* _What to do_
From the listing below, copy out every line where the word "Publisher" appears.

* _Input data_
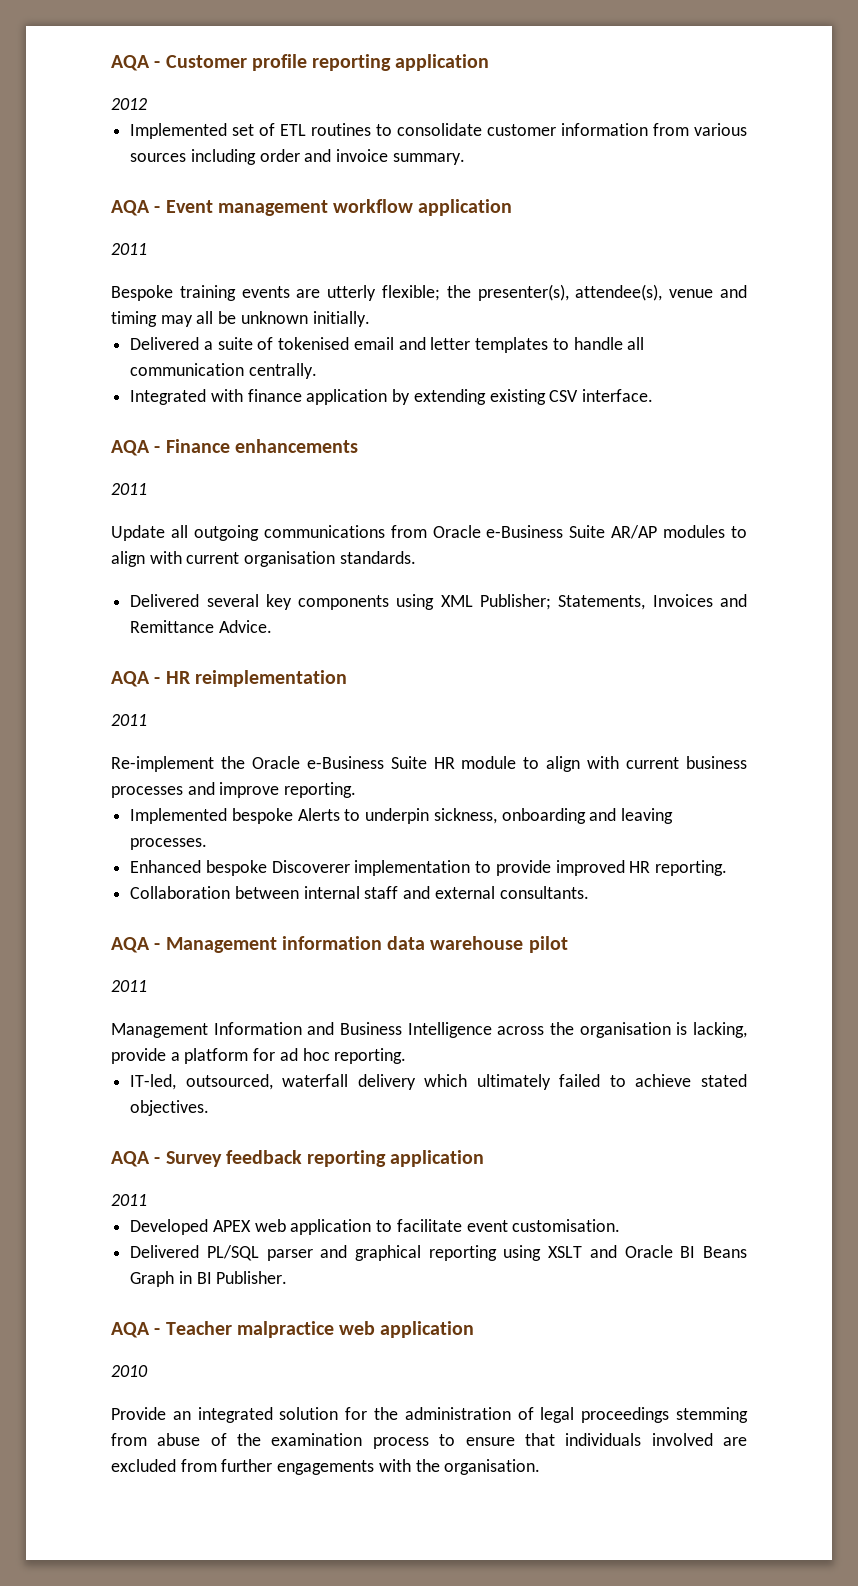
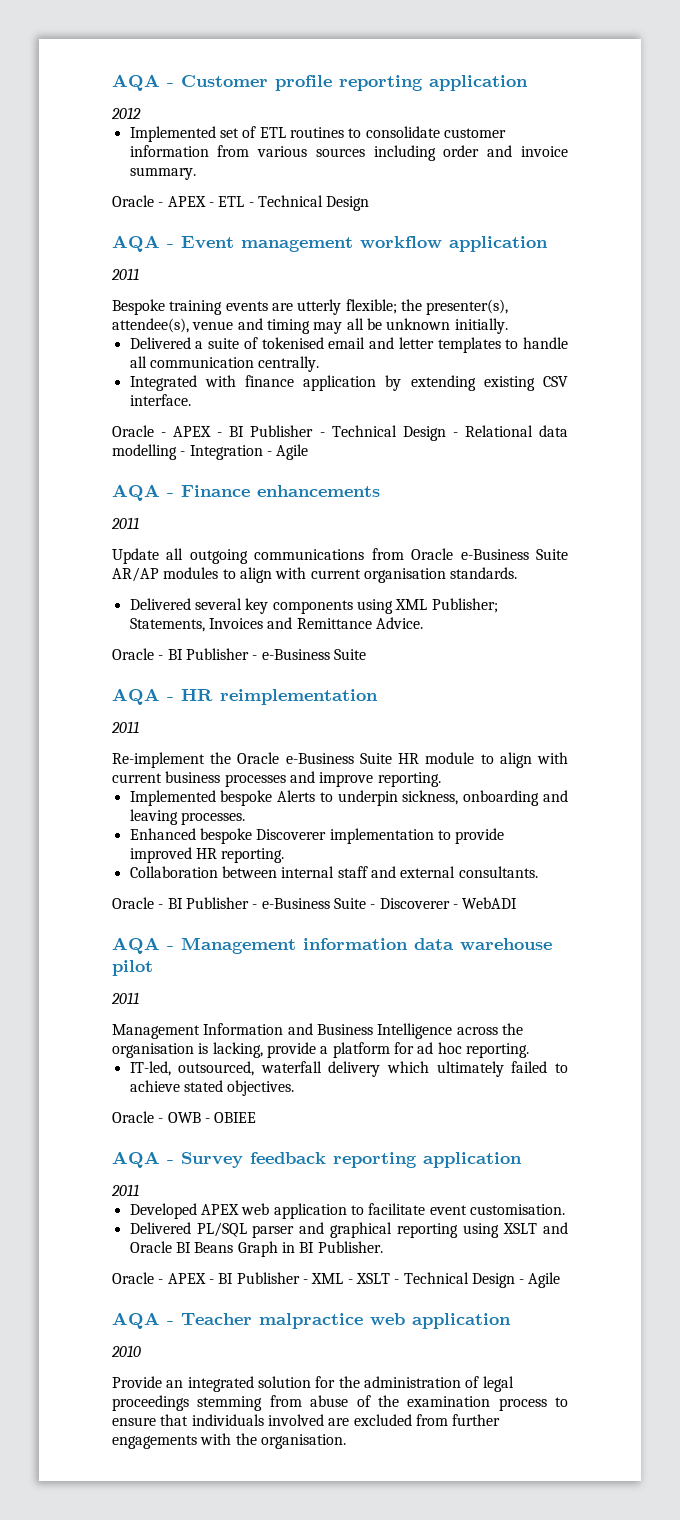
(465, 159) none -> [112,195,370,211] // Oracle - APEX - ETL - Technical Design
(654, 395) none -> [112,425,569,441] [112,444,309,460] // Oracle - APEX - BI Publisher - Technical Design - Relational data modelling - Integration - Agile
(272, 626) none -> [112,648,366,660] // Oracle - BI Publisher - e-Business Suite
(589, 892) none -> [112,897,518,909] // Oracle - BI Publisher - e-Business Suite - Discoverer - WebADI
(210, 1108) none -> [112,1111,257,1123] // Oracle - OWB - OBIEE
(288, 1277) none -> [112,1272,561,1288] // Oracle - APEX - BI Publisher - XML - XSLT - Technical Design - Agile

* _Written response_
(654, 395) none -> [112,425,569,441] [112,444,309,460] // Oracle - APEX - BI Publisher - Technical Design - Relational data modelling - Integration - Agile
(272, 626) none -> [112,648,366,660] // Oracle - BI Publisher - e-Business Suite
(589, 892) none -> [112,897,518,909] // Oracle - BI Publisher - e-Business Suite - Discoverer - WebADI
(288, 1277) none -> [112,1272,561,1288] // Oracle - APEX - BI Publisher - XML - XSLT - Technical Design - Agile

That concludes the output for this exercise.